Entire Bridge of the Royal Clipper (of Star Clippers Cruise Line) Sailing Yacht (above) – photo by Mimi Auchter
The bridge of any cruise ship is manned 24 hours per day, and is the operational center of the ship. It is manned by highly trained and qualified Deck Officers on a four hours on, eight hours off basis. The watches comprise two Deck Officers and two Able Seamen. The Officer of the Watch is responsible for maintaining continuous visual and audible lookout and taking the ships helm when required. During busy periods (i.e. arrival into port, bad weather or heavy traffic), the manning of the bridge is supplemented by the Captain and Staff Captain.
The bridge is the location of the navigational and primary safety systems on board the vessel. Here is an insight into the purpose of some of the equipment, the operation of the bridge and the work of the personnel who navigate your ship.
The fully integrated bridge system of a cruise ship comprises a series of sensors and items of equipment including: Gyro Compass, speed log, satellite navigation, radar, echo sounder and ECDIS (Electronic Chart Display and Information System). The information from these sources is all displayed on one user friendly console, allowing the Officer of the Watch immediate access to important information.

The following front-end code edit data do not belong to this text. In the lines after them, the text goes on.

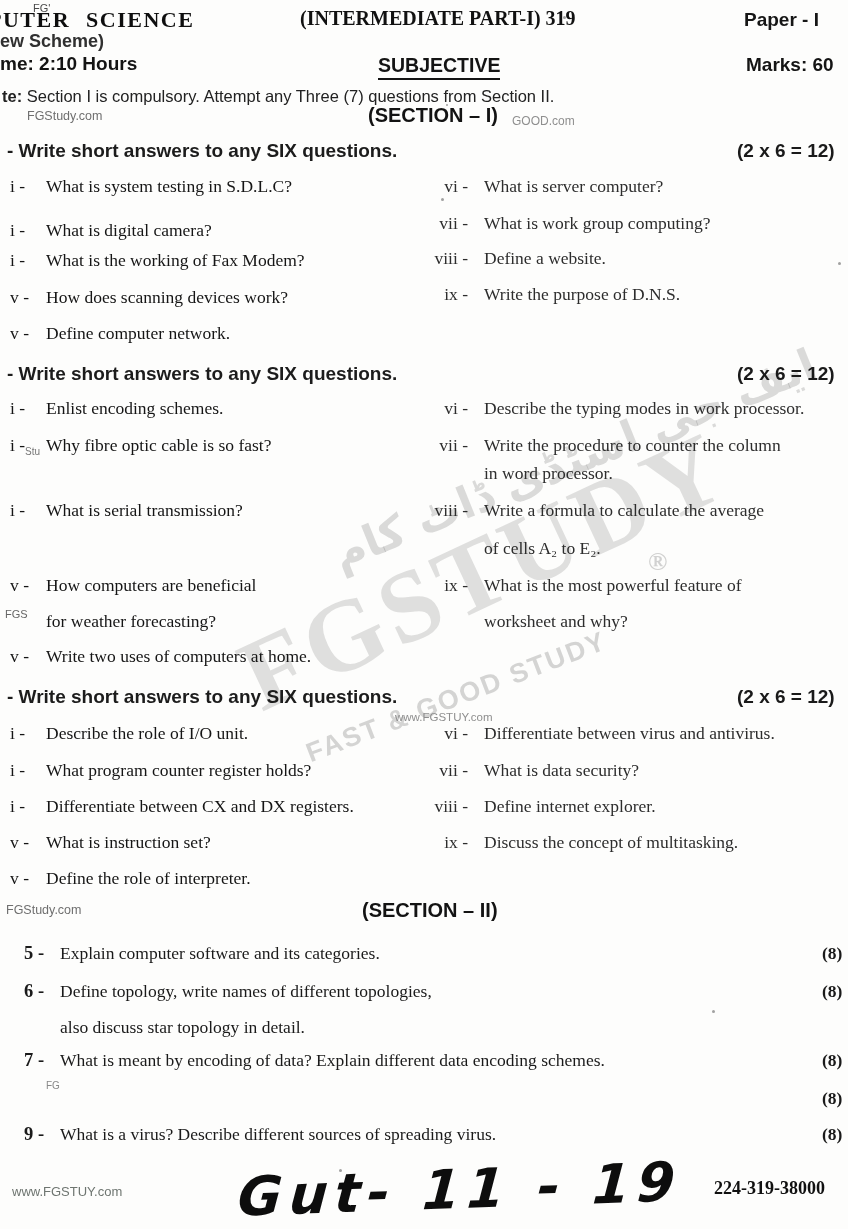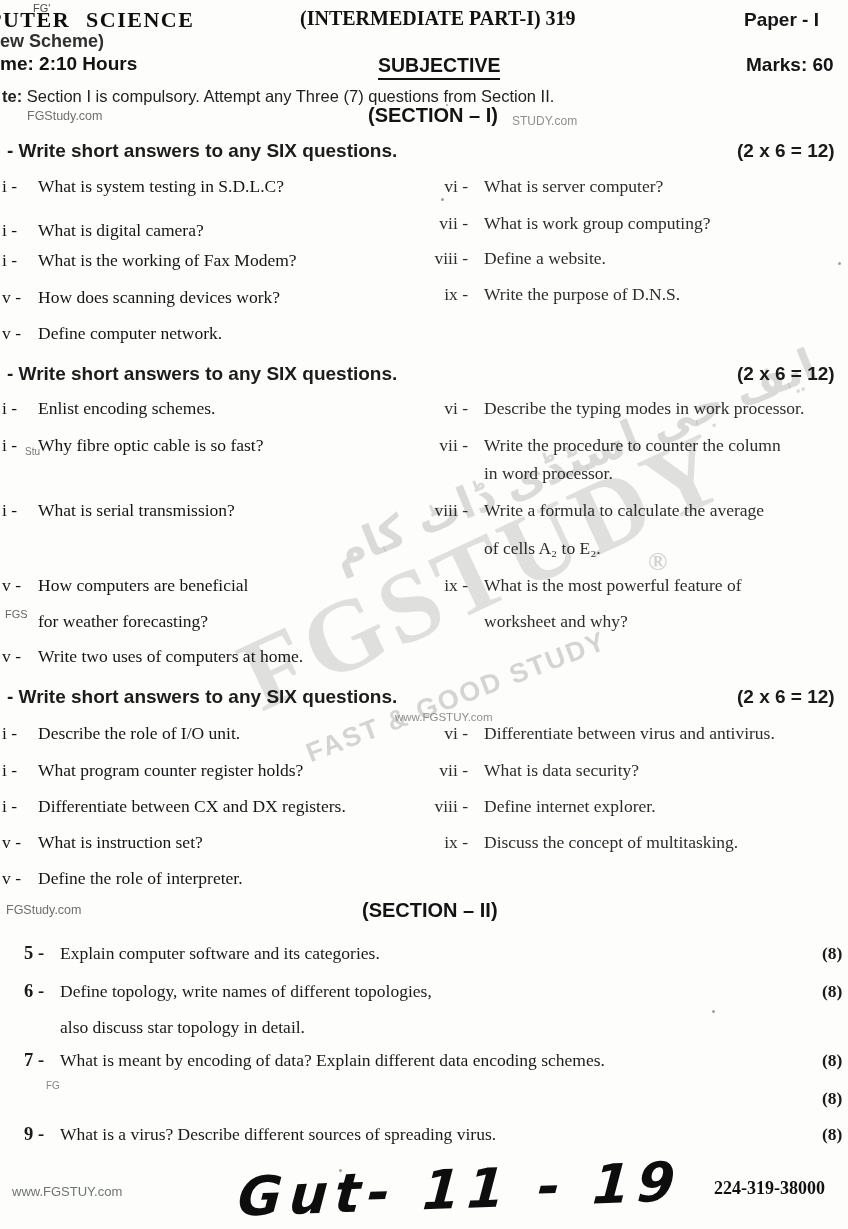"STUDY.com" div.abs { text: STUDY.com -> GOOD.com }
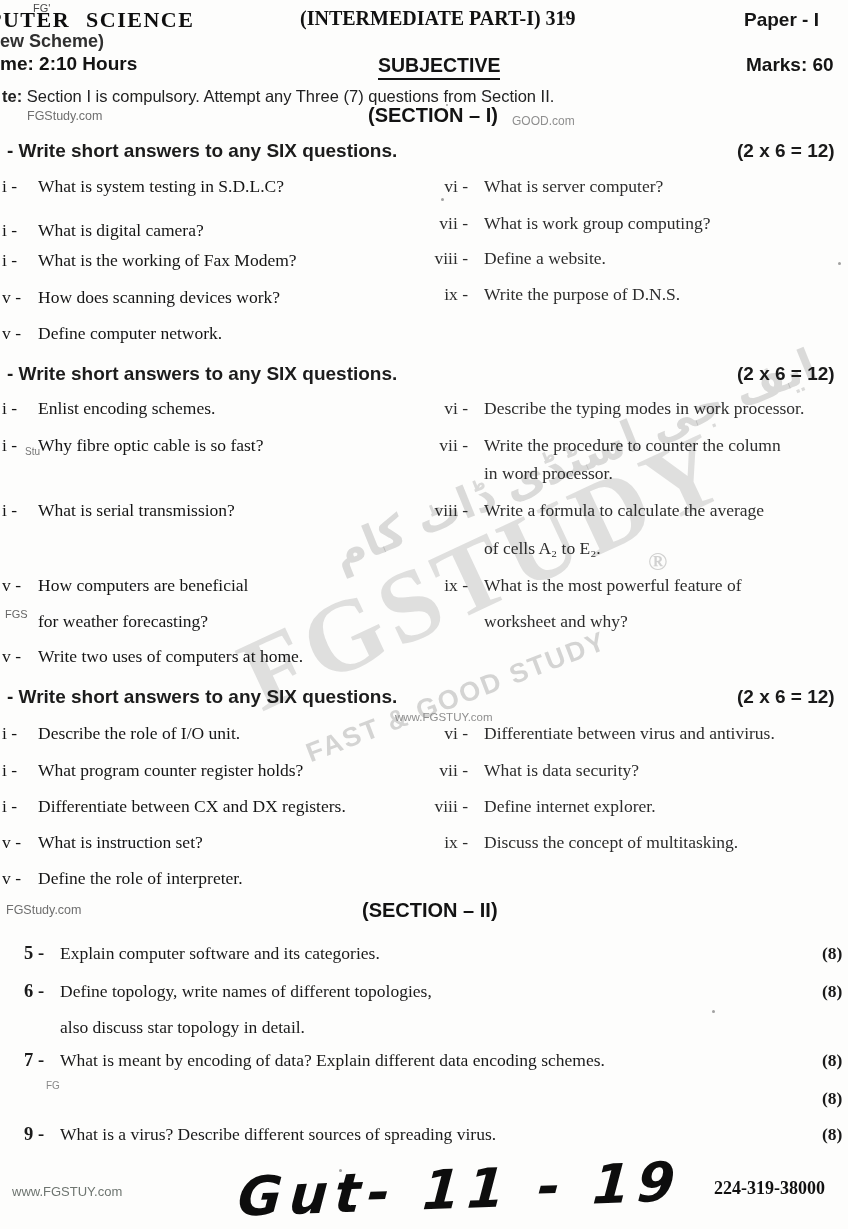"i - What is system" .rowL { left: 2px -> 10px }
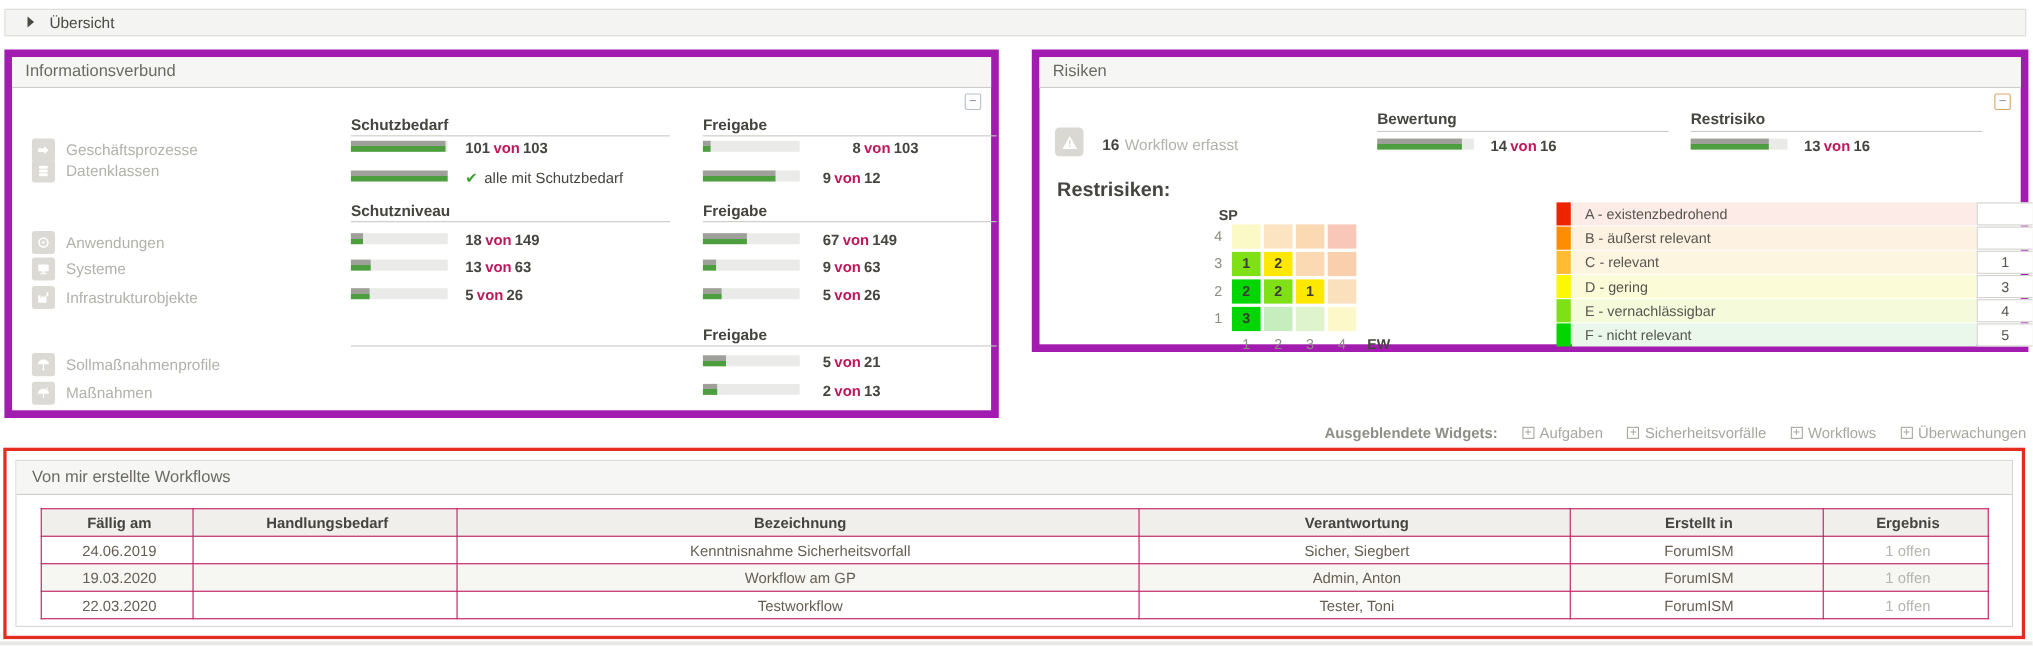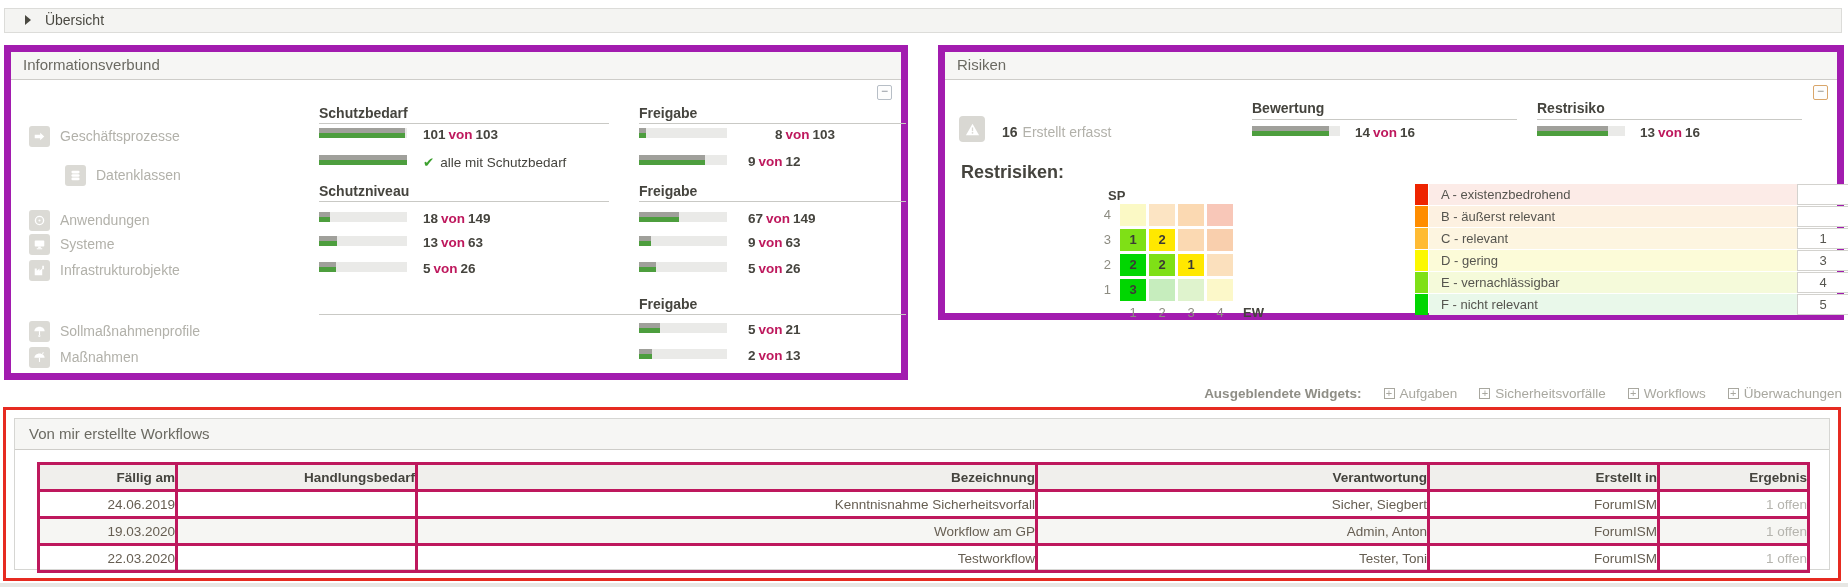"Erstellt erfasst" span.risk-count-text { text: Erstellt -> Workflow }
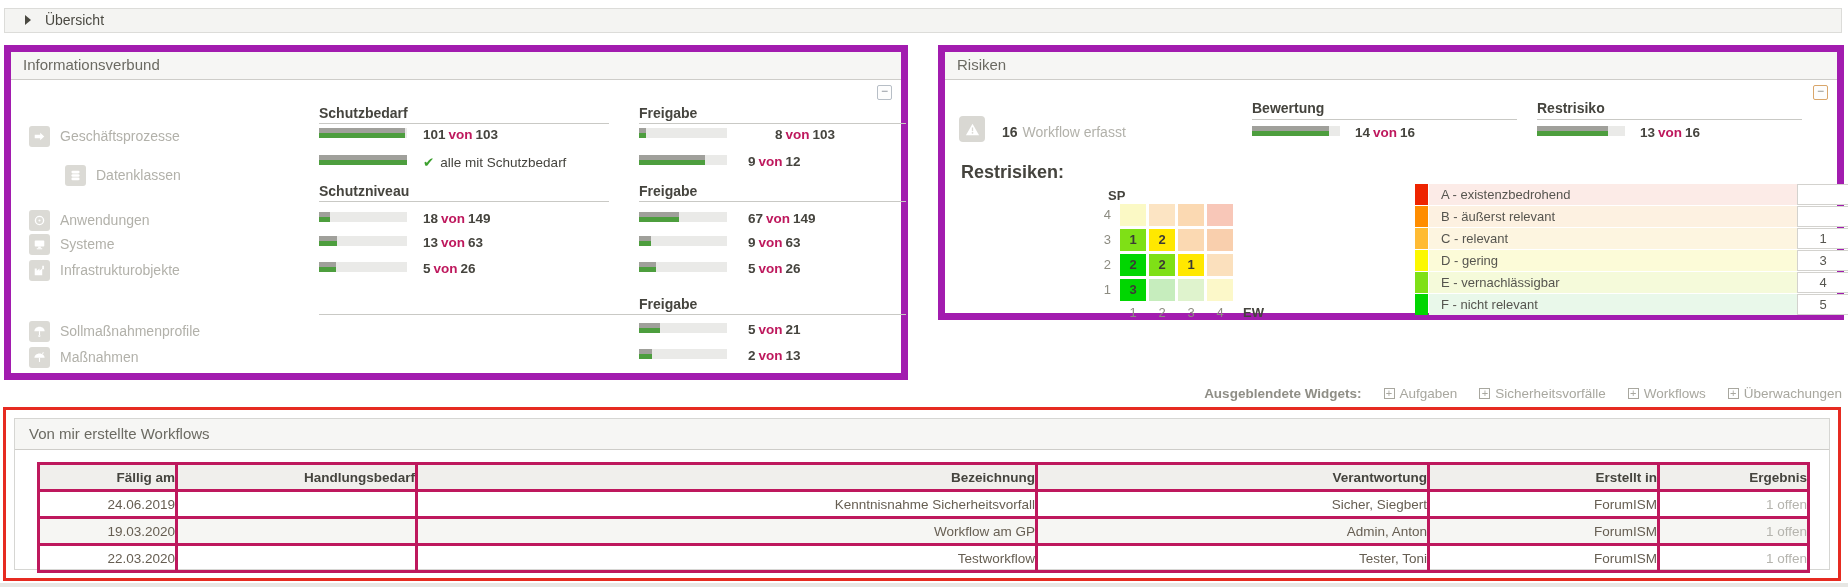"Datenklassen" div.obj { margin-left: 36px -> none; top: 112px -> 92px }
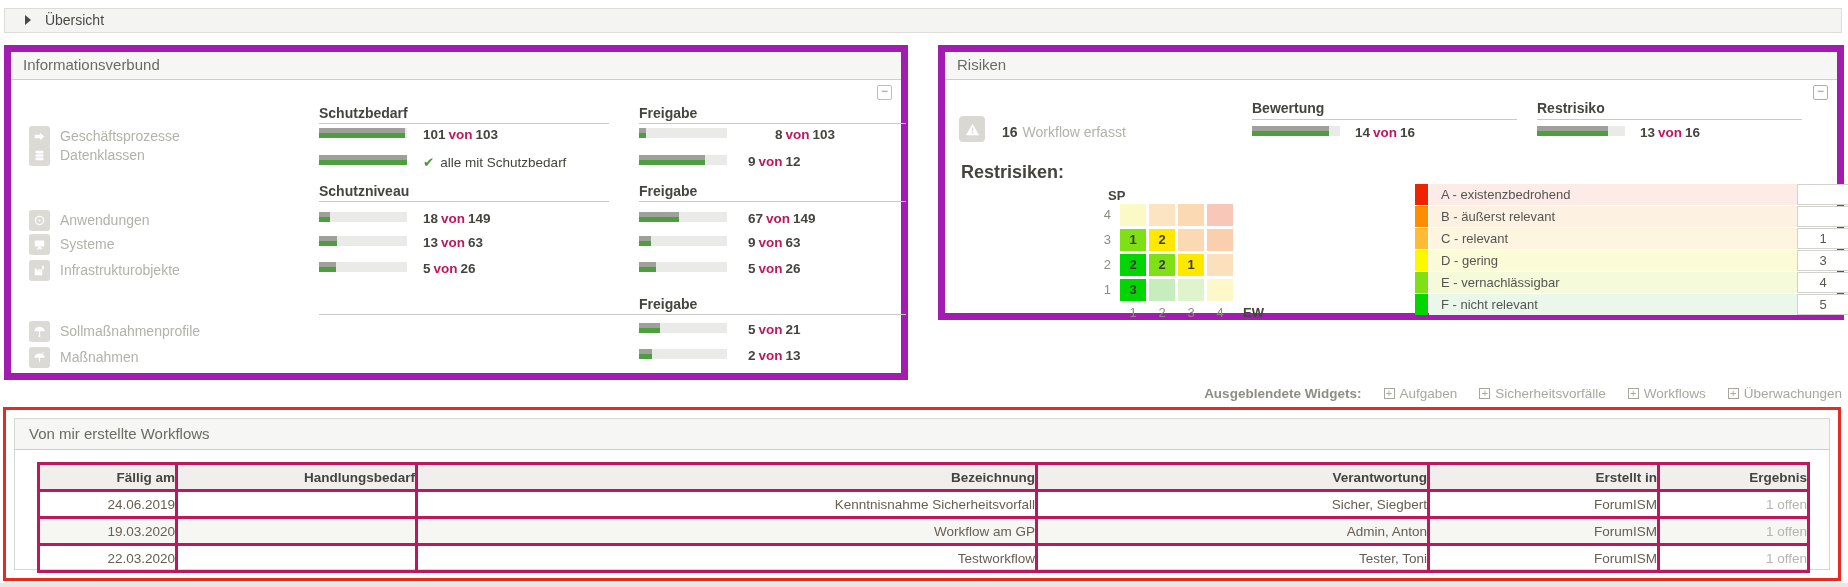"Fällig am" table.wf th,table.wf td { border: 3px solid #be185d -> 1px solid #be185d; text-align: right -> center }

Second Officer on Extended Bridge Wing of Celebrity Summit – photo by Mimi Auchter
The ships compass is one of the most important pieces of navigational equipment on board. There are 2 types of compasses aboard most cruise ships, a Magnetic Compass and a Gyro Compass.
The Gyro Compass is an extremely sophisticated piece of equipment and consists of a spinning disc rotating in azimuth. It will always point to a point in space above the meridian of the earth which makes it extremely accurate and an error rarely exceeds 1 degree high or low. The Gyro is housed in a separate room, with repeaters on each bridge wing and on the center line. The Gyro Compass is the main aid to navigation. The Gyro Compass is used by the helmsman as a reference for steering the ship and the heading is also fed into the auto pilot system so that the ship may be steered automatically.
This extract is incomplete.